Let’s take this concept into the clinic. Is the shoulder arc an activity of choice when working to improve a client’s upper extremity range of motion? What relevance does it have to a client’s everyday life? When the client reaches an uncomfortable position, he will think of the pain. You may say, “Freddie, reach just a bit further and you can make it to the other side.” Freddie will comply, but he’s likely thinking, “This hurts, I have to push past the pain.” The shoulder arc has no meaning to him aside from accomplishing a task his therapist has designed to improve function. In this example, Freddie’s focus is pushing past the pain.
Using activities that have functional relevance to the client help to shift his focus. Let’s say Freddie is an avid solitaire player. Place tape outlines for his cards in positions that achieve the desired range of motion. Use a bedside table to adjust it to the desired height. As Freddie reaches, stretching his shoulder, he will be focused on placing the cards on the desired stacks.
The end result still will be increased range of motion, but Freddie’s focus will be on accomplishing a desired task: winning solitaire. The result of achieving his new goal will be to meet your original goal (increase range of motion) but the pain will be less noticeable.
Do you design goals that cause your client to focus on completing meaningful functional activities? Or do you establish clinical goals that cause your client to focus on pushing past the pain?
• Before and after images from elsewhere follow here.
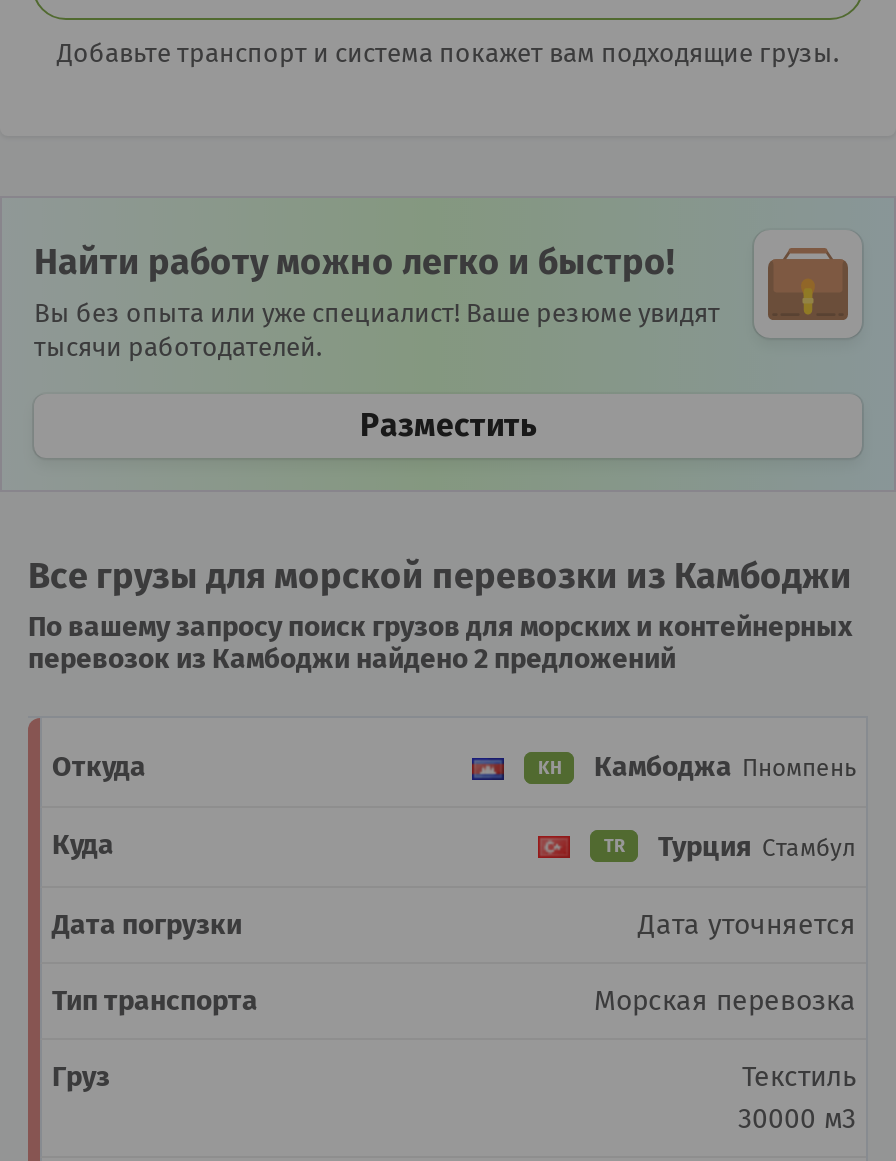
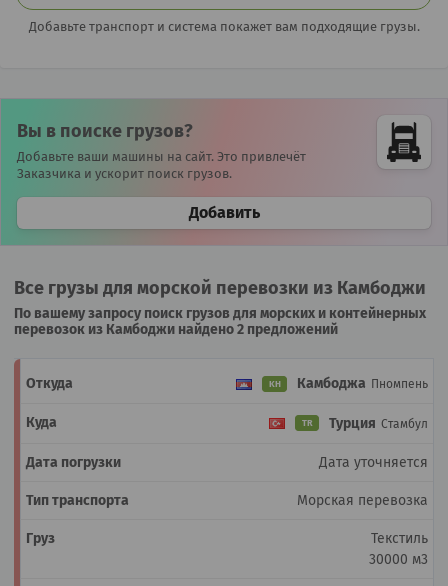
- [image]
- Найти работу можно легко и быстро!
- Вы без опыта или уже специалист! Ваше резюме увидят
- тысячи работодателей.
+ [image]
+ Вы в поиске грузов?
+ Добавьте ваши машины на сайт. Это привлечёт
+ Заказчика и ускорит поиск грузов.

- Разместить
+ Добавить
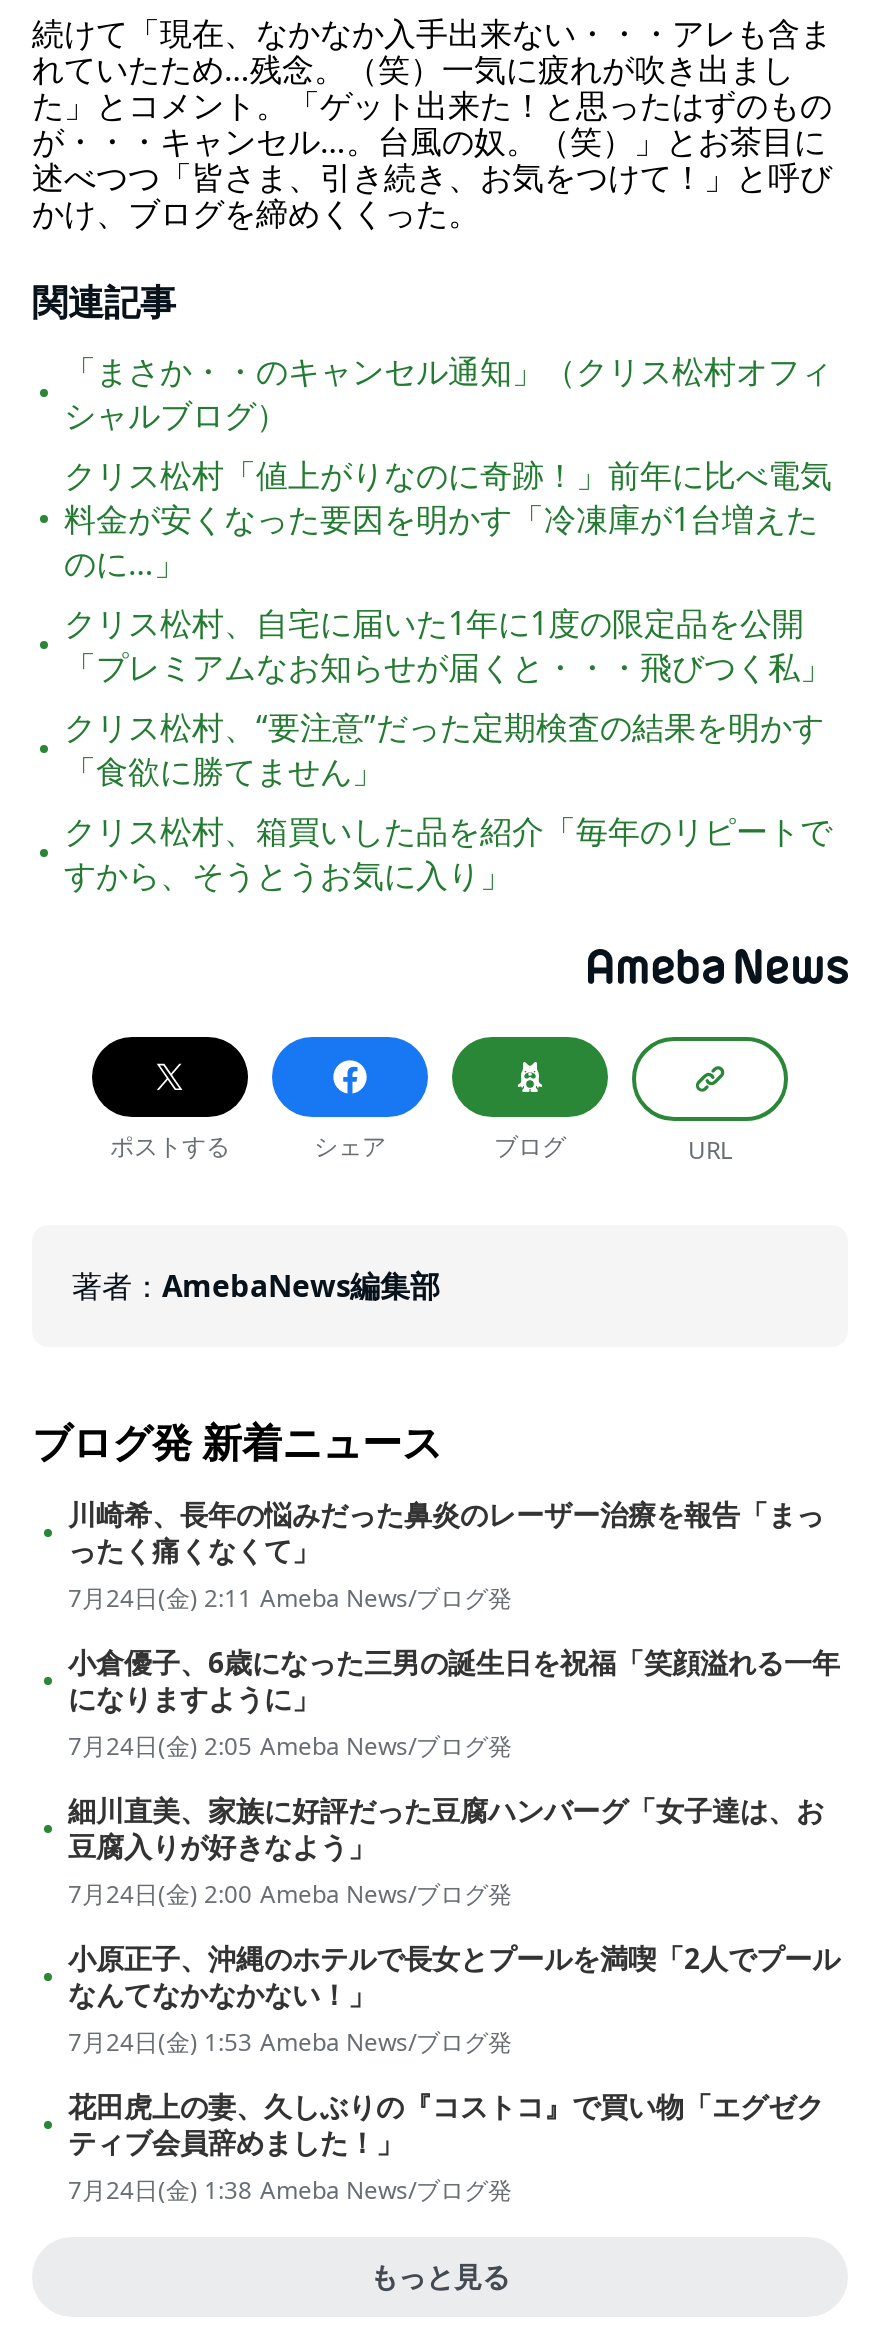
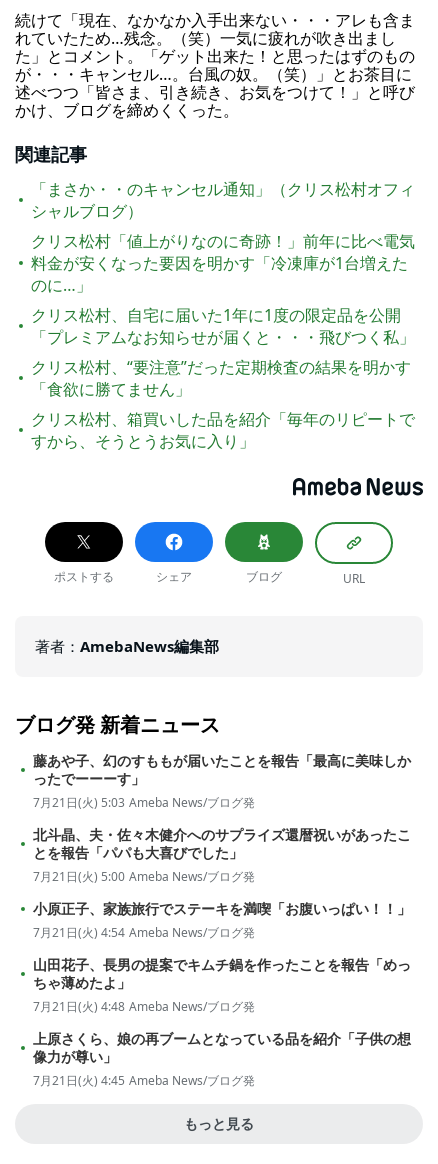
- 川崎希、長年の悩みだった鼻炎のレーザー治療を報告「まっ
- ったく痛くなくて」
- 7月24日(金) 2:11 Ameba News/ブログ発
+ 藤あや子、幻のすももが届いたことを報告「最高に美味しか
+ ったでーーーす」
+ 7月21日(火) 5:03 Ameba News/ブログ発

- 小倉優子、6歳になった三男の誕生日を祝福「笑顔溢れる一年
- になりますように」
- 7月24日(金) 2:05 Ameba News/ブログ発
+ 北斗晶、夫・佐々木健介へのサプライズ還暦祝いがあったこ
+ とを報告「パパも大喜びでした」
+ 7月21日(火) 5:00 Ameba News/ブログ発

- 細川直美、家族に好評だった豆腐ハンバーグ「女子達は、お
- 豆腐入りが好きなよう」
- 7月24日(金) 2:00 Ameba News/ブログ発
+ 小原正子、家族旅行でステーキを満喫「お腹いっぱい！！」
+ 7月21日(火) 4:54 Ameba News/ブログ発

- 小原正子、沖縄のホテルで長女とプールを満喫「2人でプール
- なんてなかなかない！」
- 7月24日(金) 1:53 Ameba News/ブログ発
+ 山田花子、長男の提案でキムチ鍋を作ったことを報告「めっ
+ ちゃ薄めたよ」
+ 7月21日(火) 4:48 Ameba News/ブログ発

- 花田虎上の妻、久しぶりの『コストコ』で買い物「エグゼク
- ティブ会員辞めました！」
- 7月24日(金) 1:38 Ameba News/ブログ発
+ 上原さくら、娘の再ブームとなっている品を紹介「子供の想
+ 像力が尊い」
+ 7月21日(火) 4:45 Ameba News/ブログ発
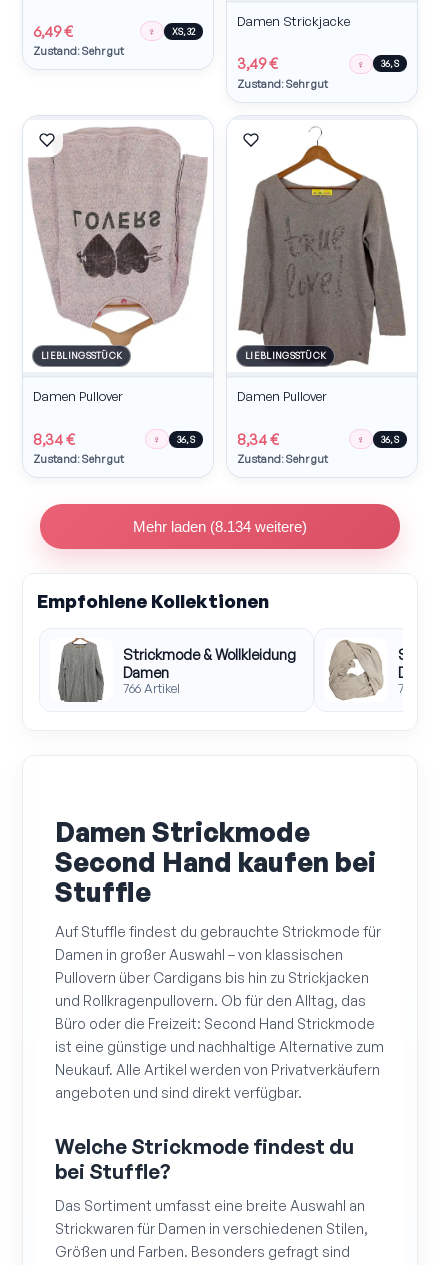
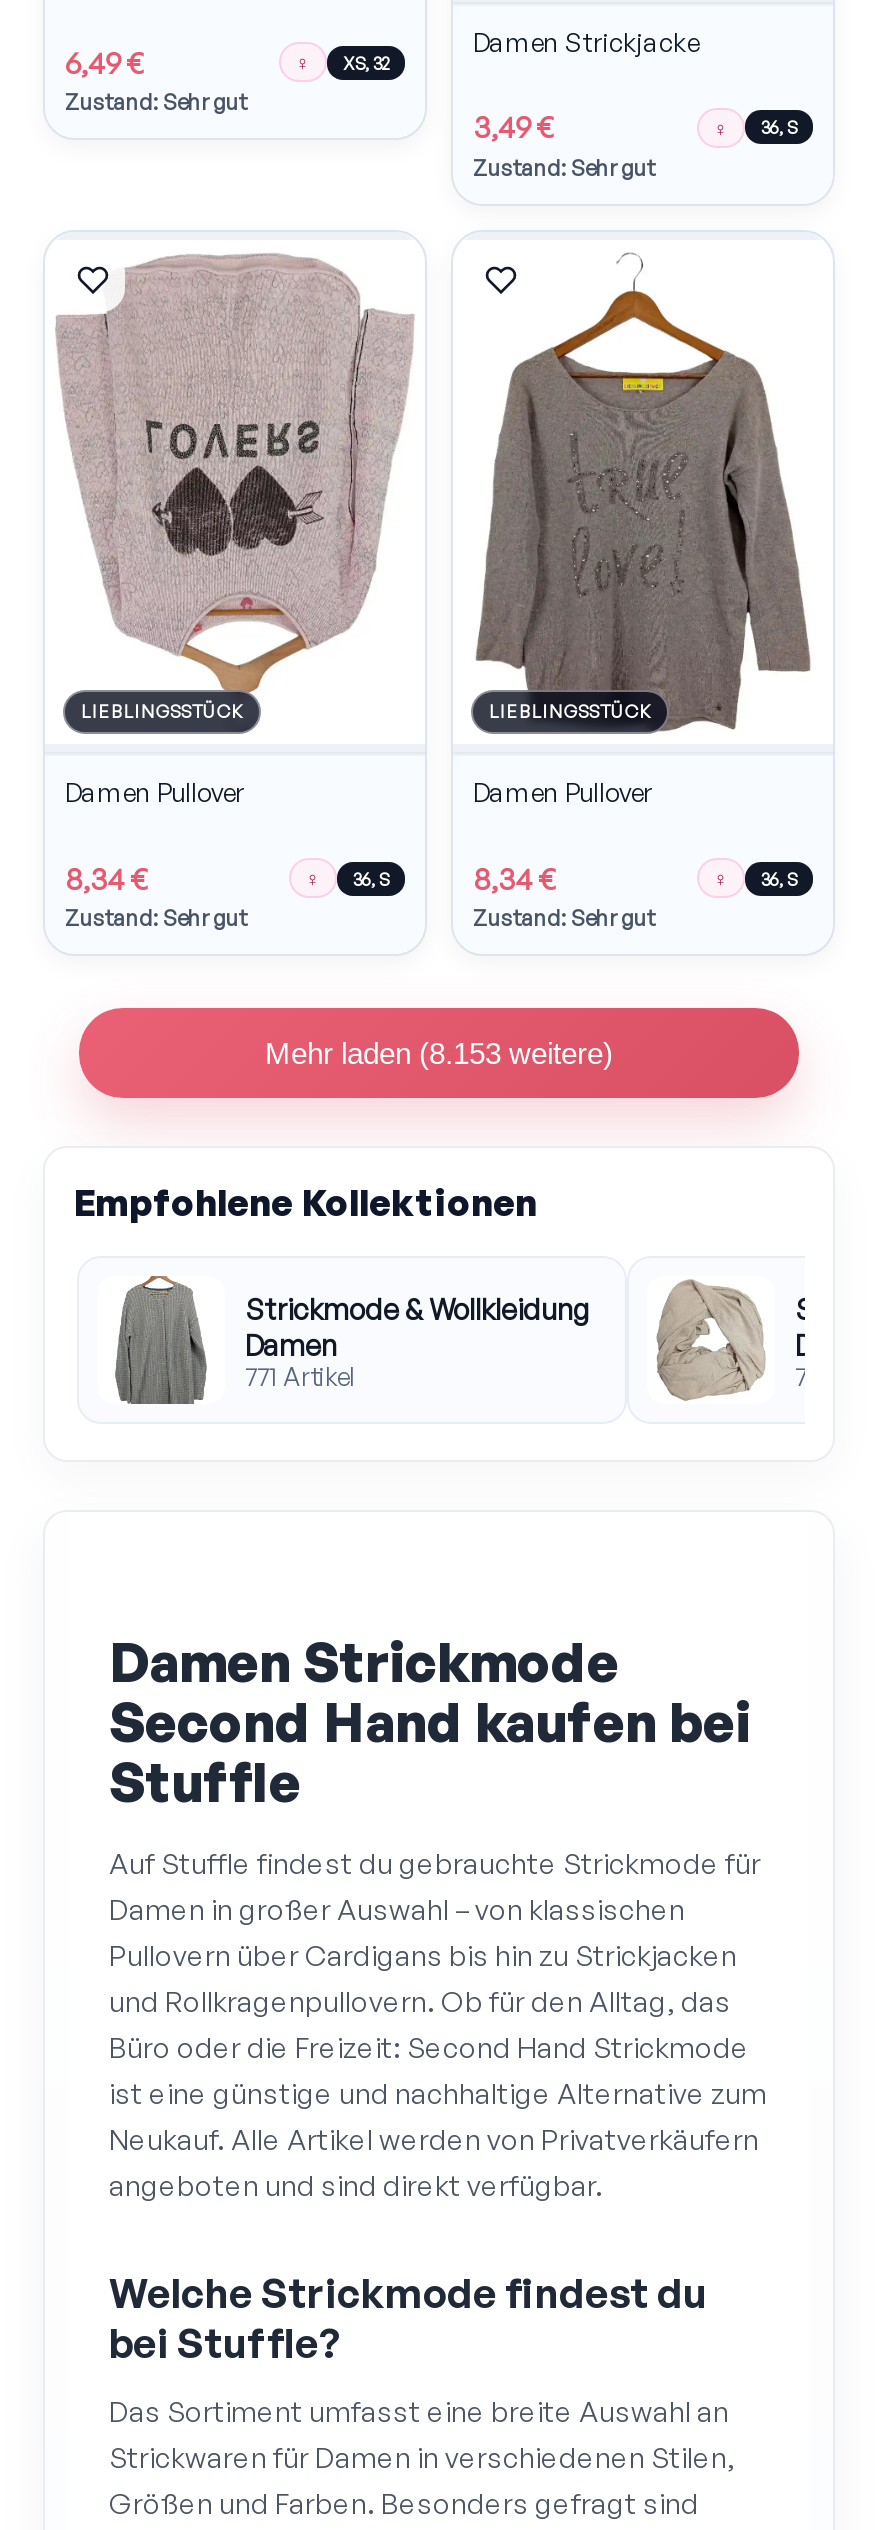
- Mehr laden (8.134 weitere)
+ Mehr laden (8.153 weitere)

- 766 Artikel
+ 771 Artikel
It is possible to have a functional activity as a goal but still focus the patient on her pain. Consider a client who is in rehabilitation for adhesions and RSD, S/P shoulder replacement. Your stated goal is: “Will don shirt independently without an assistive device.” Indeed, that is an excellent functional goal. Now evaluate how you encourage your client. When she grimaces during the course of treatment, are your comments directed at completion of the functional activity or at pushing past the pain?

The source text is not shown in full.